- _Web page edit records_
-----
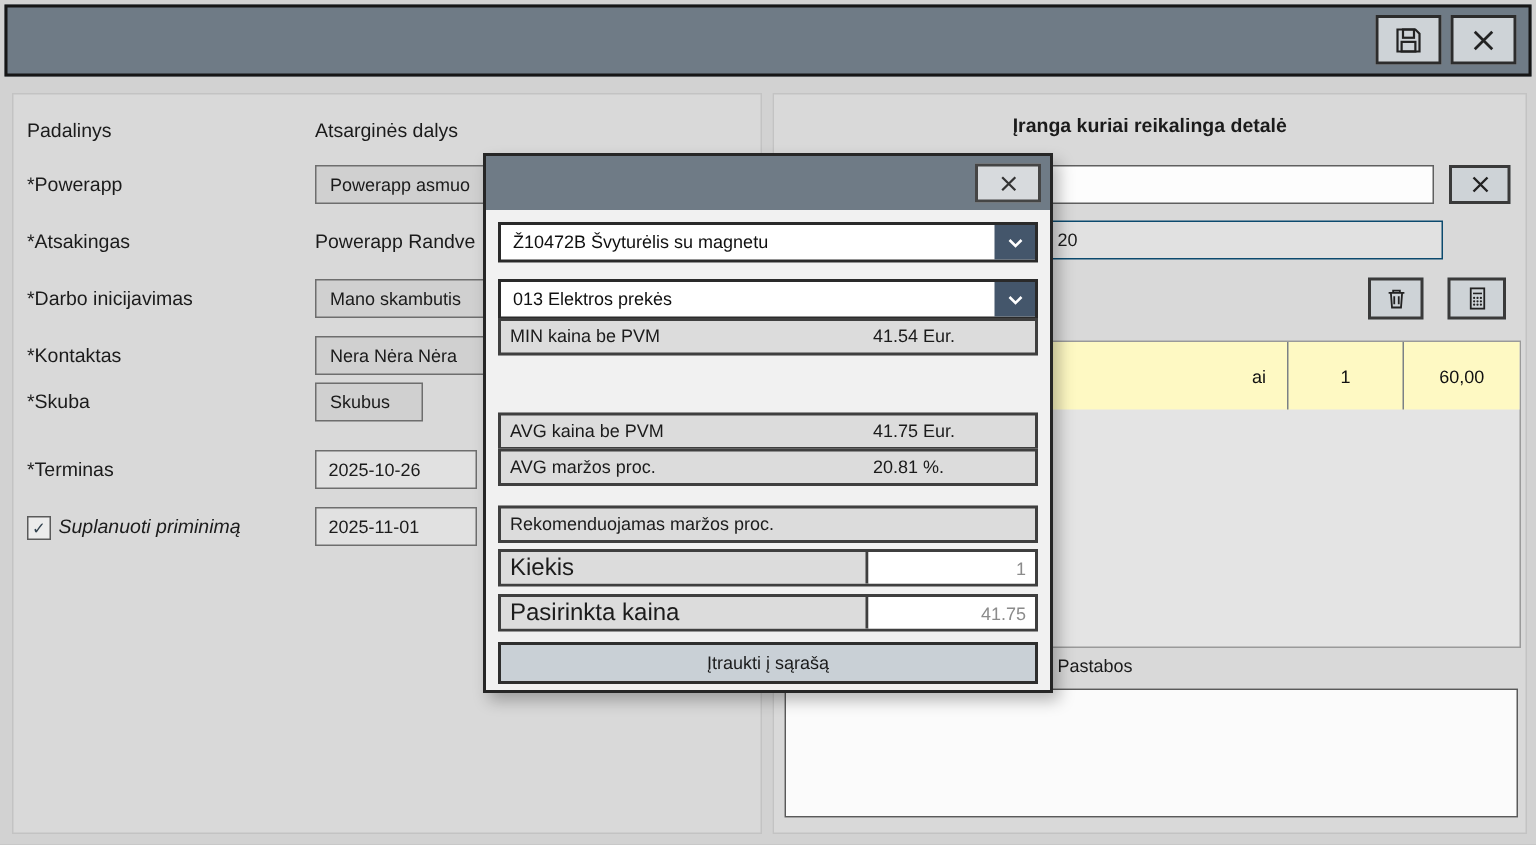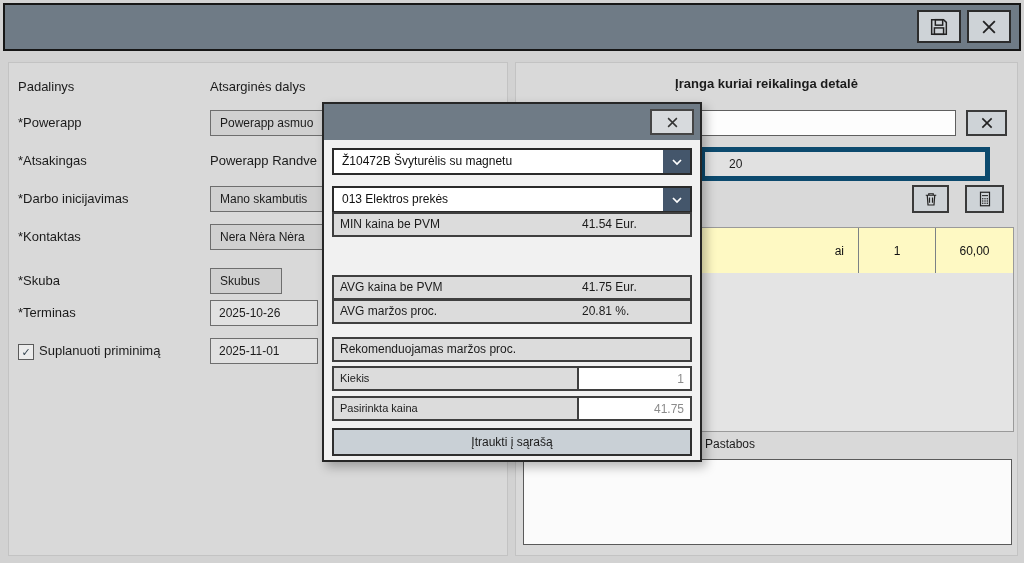--- a/index.html
+++ b/index.html
@@ -25,35 +25,35 @@
   .fv-btn{position:absolute;left:201px;height:26px;background:#d0d0d0;border:1px solid #6e6e6e;
           font-family:"Liberation Sans",sans-serif;font-size:12px;color:#1b1b1b;
           text-align:left;padding:0 9px;white-space:nowrap;cursor:pointer;}
   .fv-field{position:absolute;left:201px;height:24px;background:#e1e1e1;border:1px solid #6e6e6e;
             font-size:12px;line-height:24px;padding:0 8px;white-space:nowrap;}
   .chk{position:absolute;left:9px;width:14px;height:14px;background:#ececec;border:1px solid #5a5a5a;
        display:flex;align-items:center;justify-content:center;font-size:11px;color:#33434f;cursor:pointer;}
 
   
   .r0{top:11px}.r1{top:47px}.r2{top:85px}.r3{top:123px}
-  .r4{top:161px}.r5{top:205px}.r6{top:237px}.r7{top:275px}
+  .r4{top:161px}.r5{top:192px}.r6{top:237px}.r7{top:275px}
   .chk.r7{top:281px}
-  .lbl-after-chk{left:30px;}
+  .lbl-after-chk{left:30px;font-style:italic;}
 
   
   .rp-title{position:absolute;left:0;top:13px;width:100%;text-align:center;
             font-size:13px;font-weight:bold;}
   .rp-search{position:absolute;left:7px;top:47px;width:433px;height:26px;background:#fdfdfd;
              border:1px solid #5f5f5f;box-sizing:border-box;font-size:12px;padding:0 6px;
              font-family:"Liberation Sans",sans-serif;}
   .rp-clear{position:absolute;left:450px;top:47px;width:41px;height:26px;background:#ced3d7;
             border:2px solid #3a3a3a;display:flex;align-items:center;justify-content:center;
             padding:0;cursor:pointer;box-sizing:border-box;}
   .rp-qty{position:absolute;left:184px;top:84px;width:256px;height:24px;background:#e1e1e1;
-          border:5px solid #0c4a6e;font-size:12px;line-height:24px;padding-left:24px;}
+          border:1px solid #0c4a6e;font-size:12px;line-height:24px;padding-left:4px;}
   .ic-btn{position:absolute;top:122px;height:28px;background:#ced3d7;border:2px solid #3a3a3a;
           display:flex;align-items:center;justify-content:center;padding:0;cursor:pointer;
           box-sizing:border-box;}
   .rp-trash{left:396px;width:37px;}
   .rp-calc{left:449px;width:39px;}
 
   .rp-table{position:absolute;left:7px;top:164px;width:491px;height:205px;
             border:1px solid #9a9a9a;box-sizing:border-box;background:#e4e4e4;}
   .rp-thead{display:flex;height:45px;background:#fef9c3;}
   .rp-th{box-sizing:border-box;border-right:1px solid #7b8186;font-size:12px;color:#111;
@@ -84,21 +84,21 @@
   .info-row{position:absolute;left:8px;width:360px;height:25px;background:#dcdcdc;
             border:2px solid #3f3f3f;box-sizing:border-box;}
   .ir-0{top:108px}.ir-1{top:141px}.ir-2{top:171px}.ir-3{top:195px}.ir-4{top:233px}
   .ir-label{position:absolute;left:6px;top:0;line-height:21px;font-size:12px;white-space:nowrap;}
   .ir-value{position:absolute;left:248px;top:0;line-height:21px;font-size:12px;white-space:nowrap;}
 
   .in-row{position:absolute;left:8px;width:360px;height:25px;border:2px solid #3f3f3f;
           box-sizing:border-box;display:flex;}
   .in-kiekis{top:262px}.in-kaina{top:292px}
   .in-label{width:245px;background:#dcdcdc;border-right:2px solid #3f3f3f;box-sizing:border-box;
-            font-size:11px;line-height:21px;padding-left:6px;}
+            font-size:16px;line-height:21px;padding-left:6px;}
   .in-input{flex:1;border:none;background:#ffffff;text-align:right;padding-right:6px;
             font-size:12px;color:#8b8b8b;font-family:"Liberation Sans",sans-serif;min-width:0;}
   .add-btn{position:absolute;left:8px;top:324px;width:360px;height:28px;background:#c9d0d6;
            border:2px solid #2e2e2e;box-sizing:border-box;font-size:12px;color:#1b1b1b;
            font-family:"Liberation Sans",sans-serif;cursor:pointer;}
   svg{display:block}
 </style>
 </head>
 <body>
 

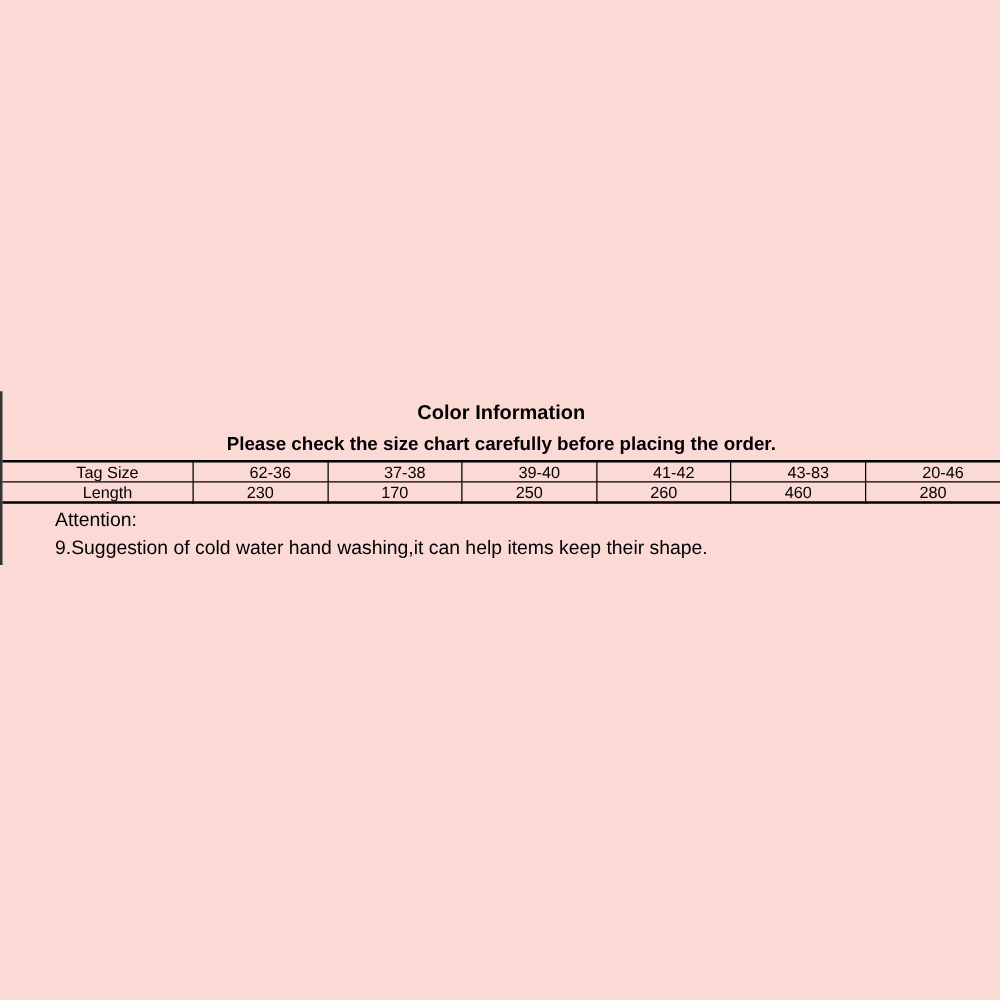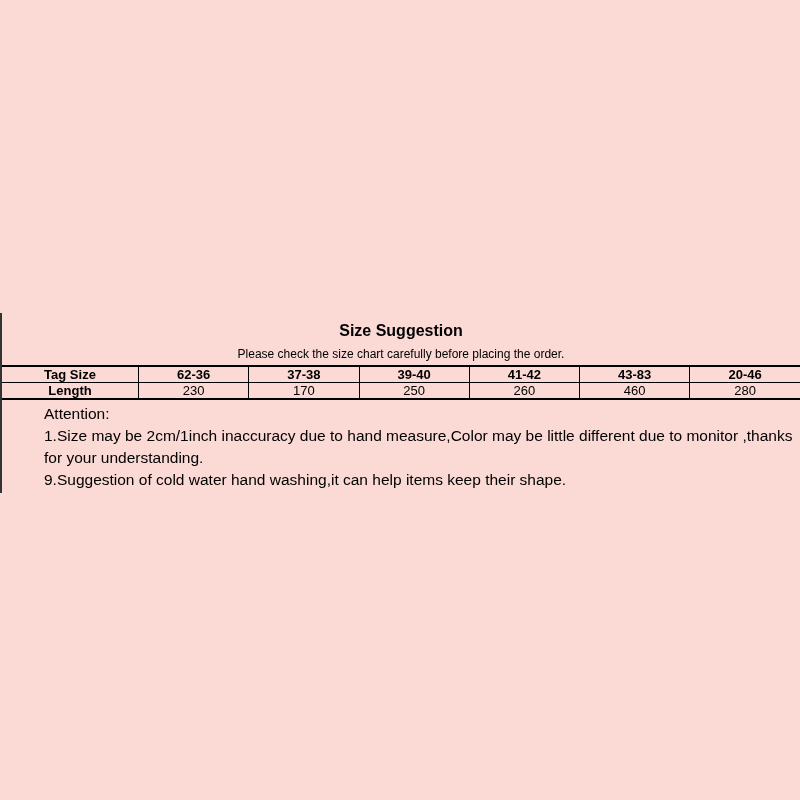--- a/index.html
+++ b/index.html
@@ -24,61 +24,61 @@
     border-left: 2px solid #333333;
     padding-bottom: 2px;
   }
   .panel-title {
     font-size: 16px;
     font-weight: bold;
     text-align: center;
     margin: 9px 0 0 0;
   }
   .panel-subtitle {
-    font-size: 12px;
-    font-weight: normal;
+    font-size: 15px;
+    font-weight: bold;
     text-align: center;
     margin: 7px 0 4px 0;
   }
   table.size-table {
     width: 798px;
     border-collapse: collapse;
     table-layout: fixed;
     border-top: 2px solid #000;
     border-bottom: 2px solid #000;
   }
   table.size-table td {
     border: 1px solid #000;
     height: 15px;
     text-align: center;
     vertical-align: middle;
     font-size: 13px;
     padding: 0;
     overflow: hidden;
     white-space: nowrap;
   }
-  table.size-table td.bold { font-weight: bold; }
+  table.size-table td.bold { font-weight: normal; padding-left: 16px; }
   table.size-table td.first-col { width: 136px; border-left: none; }
   table.size-table td.last-col { border-right: none; }
   .attention {
     font-size: 15.5px;
     line-height: 22px;
     margin-top: 3px;
     padding-left: 3px;
     padding-right: 2px;
     margin-left: 39px;
   }
 </style>
 </head>
 <body style="background: rgb(251, 218, 213); color: rgb(0, 0, 0);">
 
 <div class="canvas">
   <section class="size-panel" style="border-left-color: rgb(51, 51, 51);">
 
-    <h1 class="panel-title">Size Suggestion</h1>
+    <h1 class="panel-title">Color Information</h1>
 
     <p class="panel-subtitle">Please check the size chart carefully before placing the order.</p>
 
     <table class="size-table">
       <tbody>
           <tr>
         <td class="bold first-col">Tag Size</td>
         <td class="bold">62-36</td>
         <td class="bold">37-38</td>
         <td class="bold">39-40</td>
@@ -93,18 +93,17 @@
         <td>250</td>
         <td>260</td>
         <td>460</td>
         <td class="last-col">280</td>
       </tr>
     </tbody>
       </table>
 
     <div class="attention">
       <div>Attention:</div>
-      <div>1.Size may be 2cm/1inch inaccuracy due to hand measure,Color may be little different due to monitor ,thanks for your understanding.</div>
       <div>9.Suggestion of cold water hand washing,it can help items keep their shape.</div>
     </div>
 
   </section>
 </div>
 
 </body></html>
-----
- _What is needed_
Exact copy, no pictures: reproduce every record as it stands.

- _Task solution_
--- a/index.html
+++ b/index.html
@@ -25,35 +25,35 @@
   .fv-btn{position:absolute;left:201px;height:26px;background:#d0d0d0;border:1px solid #6e6e6e;
           font-family:"Liberation Sans",sans-serif;font-size:12px;color:#1b1b1b;
           text-align:left;padding:0 9px;white-space:nowrap;cursor:pointer;}
   .fv-field{position:absolute;left:201px;height:24px;background:#e1e1e1;border:1px solid #6e6e6e;
             font-size:12px;line-height:24px;padding:0 8px;white-space:nowrap;}
   .chk{position:absolute;left:9px;width:14px;height:14px;background:#ececec;border:1px solid #5a5a5a;
        display:flex;align-items:center;justify-content:center;font-size:11px;color:#33434f;cursor:pointer;}
 
   
   .r0{top:11px}.r1{top:47px}.r2{top:85px}.r3{top:123px}
-  .r4{top:161px}.r5{top:205px}.r6{top:237px}.r7{top:275px}
+  .r4{top:161px}.r5{top:192px}.r6{top:237px}.r7{top:275px}
   .chk.r7{top:281px}
-  .lbl-after-chk{left:30px;}
+  .lbl-after-chk{left:30px;font-style:italic;}
 
   
   .rp-title{position:absolute;left:0;top:13px;width:100%;text-align:center;
             font-size:13px;font-weight:bold;}
   .rp-search{position:absolute;left:7px;top:47px;width:433px;height:26px;background:#fdfdfd;
              border:1px solid #5f5f5f;box-sizing:border-box;font-size:12px;padding:0 6px;
              font-family:"Liberation Sans",sans-serif;}
   .rp-clear{position:absolute;left:450px;top:47px;width:41px;height:26px;background:#ced3d7;
             border:2px solid #3a3a3a;display:flex;align-items:center;justify-content:center;
             padding:0;cursor:pointer;box-sizing:border-box;}
   .rp-qty{position:absolute;left:184px;top:84px;width:256px;height:24px;background:#e1e1e1;
-          border:5px solid #0c4a6e;font-size:12px;line-height:24px;padding-left:24px;}
+          border:1px solid #0c4a6e;font-size:12px;line-height:24px;padding-left:4px;}
   .ic-btn{position:absolute;top:122px;height:28px;background:#ced3d7;border:2px solid #3a3a3a;
           display:flex;align-items:center;justify-content:center;padding:0;cursor:pointer;
           box-sizing:border-box;}
   .rp-trash{left:396px;width:37px;}
   .rp-calc{left:449px;width:39px;}
 
   .rp-table{position:absolute;left:7px;top:164px;width:491px;height:205px;
             border:1px solid #9a9a9a;box-sizing:border-box;background:#e4e4e4;}
   .rp-thead{display:flex;height:45px;background:#fef9c3;}
   .rp-th{box-sizing:border-box;border-right:1px solid #7b8186;font-size:12px;color:#111;
@@ -84,21 +84,21 @@
   .info-row{position:absolute;left:8px;width:360px;height:25px;background:#dcdcdc;
             border:2px solid #3f3f3f;box-sizing:border-box;}
   .ir-0{top:108px}.ir-1{top:141px}.ir-2{top:171px}.ir-3{top:195px}.ir-4{top:233px}
   .ir-label{position:absolute;left:6px;top:0;line-height:21px;font-size:12px;white-space:nowrap;}
   .ir-value{position:absolute;left:248px;top:0;line-height:21px;font-size:12px;white-space:nowrap;}
 
   .in-row{position:absolute;left:8px;width:360px;height:25px;border:2px solid #3f3f3f;
           box-sizing:border-box;display:flex;}
   .in-kiekis{top:262px}.in-kaina{top:292px}
   .in-label{width:245px;background:#dcdcdc;border-right:2px solid #3f3f3f;box-sizing:border-box;
-            font-size:11px;line-height:21px;padding-left:6px;}
+            font-size:16px;line-height:21px;padding-left:6px;}
   .in-input{flex:1;border:none;background:#ffffff;text-align:right;padding-right:6px;
             font-size:12px;color:#8b8b8b;font-family:"Liberation Sans",sans-serif;min-width:0;}
   .add-btn{position:absolute;left:8px;top:324px;width:360px;height:28px;background:#c9d0d6;
            border:2px solid #2e2e2e;box-sizing:border-box;font-size:12px;color:#1b1b1b;
            font-family:"Liberation Sans",sans-serif;cursor:pointer;}
   svg{display:block}
 </style>
 </head>
 <body>
 

--- a/index.html
+++ b/index.html
@@ -24,61 +24,61 @@
     border-left: 2px solid #333333;
     padding-bottom: 2px;
   }
   .panel-title {
     font-size: 16px;
     font-weight: bold;
     text-align: center;
     margin: 9px 0 0 0;
   }
   .panel-subtitle {
-    font-size: 12px;
-    font-weight: normal;
+    font-size: 15px;
+    font-weight: bold;
     text-align: center;
     margin: 7px 0 4px 0;
   }
   table.size-table {
     width: 798px;
     border-collapse: collapse;
     table-layout: fixed;
     border-top: 2px solid #000;
     border-bottom: 2px solid #000;
   }
   table.size-table td {
     border: 1px solid #000;
     height: 15px;
     text-align: center;
     vertical-align: middle;
     font-size: 13px;
     padding: 0;
     overflow: hidden;
     white-space: nowrap;
   }
-  table.size-table td.bold { font-weight: bold; }
+  table.size-table td.bold { font-weight: normal; padding-left: 16px; }
   table.size-table td.first-col { width: 136px; border-left: none; }
   table.size-table td.last-col { border-right: none; }
   .attention {
     font-size: 15.5px;
     line-height: 22px;
     margin-top: 3px;
     padding-left: 3px;
     padding-right: 2px;
     margin-left: 39px;
   }
 </style>
 </head>
 <body style="background: rgb(251, 218, 213); color: rgb(0, 0, 0);">
 
 <div class="canvas">
   <section class="size-panel" style="border-left-color: rgb(51, 51, 51);">
 
-    <h1 class="panel-title">Size Suggestion</h1>
+    <h1 class="panel-title">Color Information</h1>
 
     <p class="panel-subtitle">Please check the size chart carefully before placing the order.</p>
 
     <table class="size-table">
       <tbody>
           <tr>
         <td class="bold first-col">Tag Size</td>
         <td class="bold">62-36</td>
         <td class="bold">37-38</td>
         <td class="bold">39-40</td>
@@ -93,18 +93,17 @@
         <td>250</td>
         <td>260</td>
         <td>460</td>
         <td class="last-col">280</td>
       </tr>
     </tbody>
       </table>
 
     <div class="attention">
       <div>Attention:</div>
-      <div>1.Size may be 2cm/1inch inaccuracy due to hand measure,Color may be little different due to monitor ,thanks for your understanding.</div>
       <div>9.Suggestion of cold water hand washing,it can help items keep their shape.</div>
     </div>
 
   </section>
 </div>
 
 </body></html>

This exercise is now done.